Ionly read the OP, so sorry if these concerns have already been adressed.
no offense but this is (and that is just my humble opinion) the worst advice you can give a fish hobbyist.

I have 2 yen gallon and 4 30 gallons just taking up space in my house because I got a ten gallon, then wanted more fish, then had to separate fish and so on.

I wish I had just gotten a 210 gallon tank and be done with it.

But even more importantly, a bigger tank is much ore forgiving, and with small fresh water fish, live plants and good filtration, you are looking at a lot less maintenance. I have found the opposite of your last assertion to be more true.
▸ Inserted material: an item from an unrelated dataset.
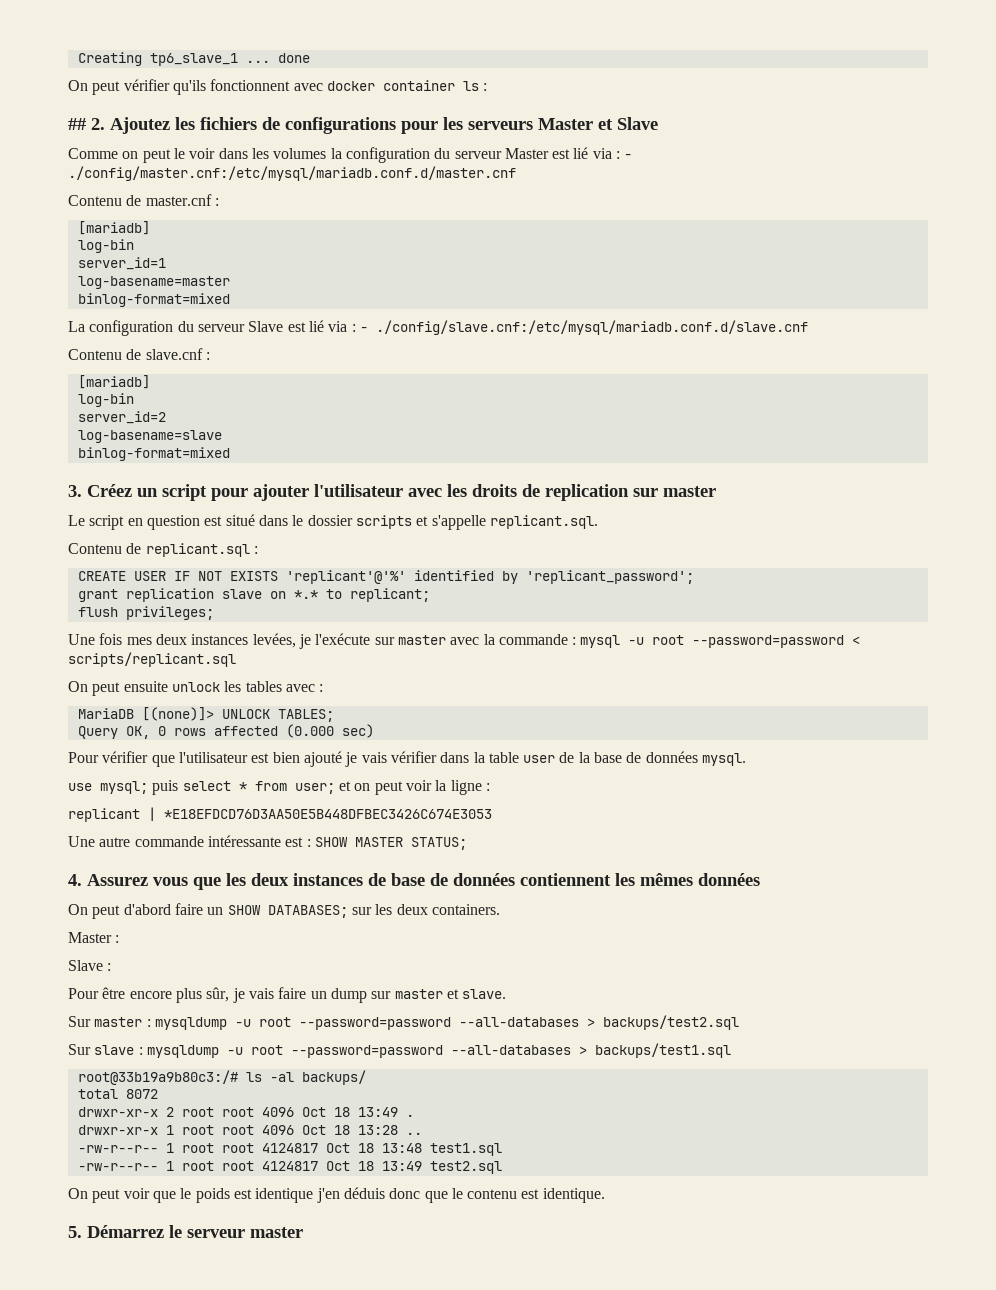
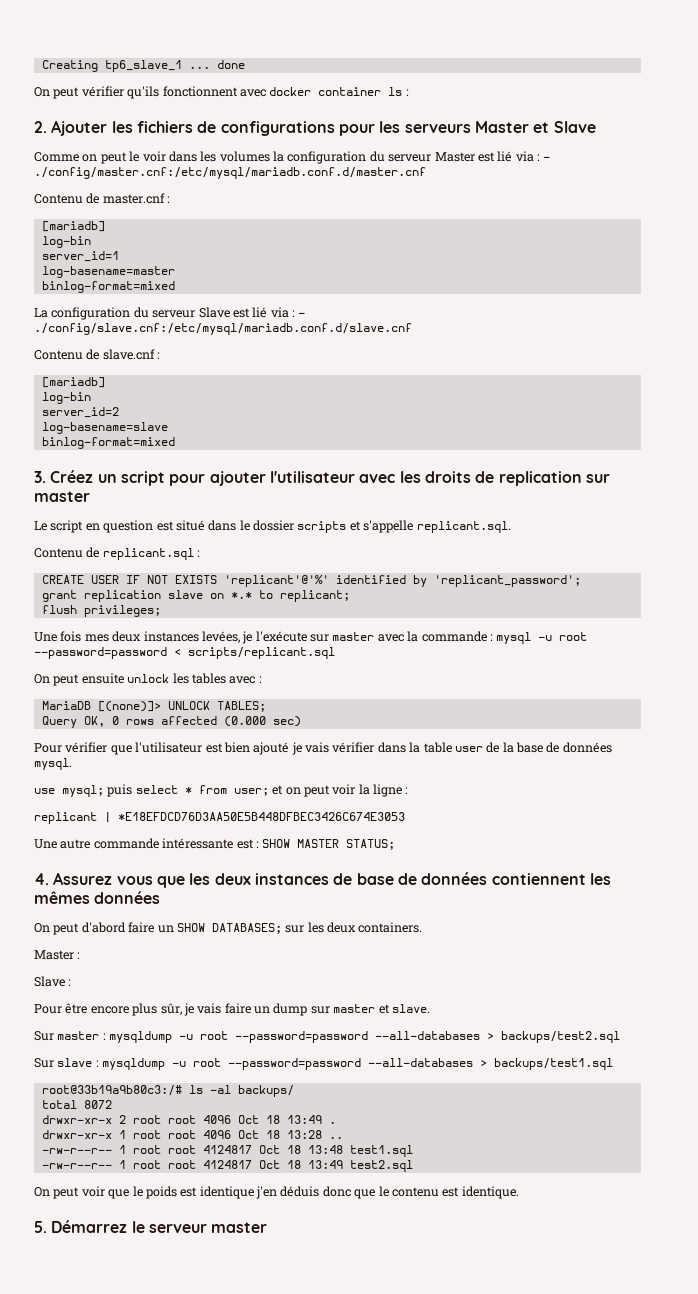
- ## 2. Ajoutez les fichiers de configurations pour les serveurs Master et Slave
+ 2. Ajouter les fichiers de configurations pour les serveurs Master et Slave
You have to have real passion to maintain a ten gallon tank.
I have maintained my amazon tank for long stretches of time with only partial water changes every couple of months.

You are probably assuming that since the 10 gallon was such a bother then a 10 gallon would be ten times more of a bother. but no after I experienced a bigger tank, I cringe at the thought of going smaller and all those water changes, testing and all that stuff.

but like I said, its just my opinion, others may share yours.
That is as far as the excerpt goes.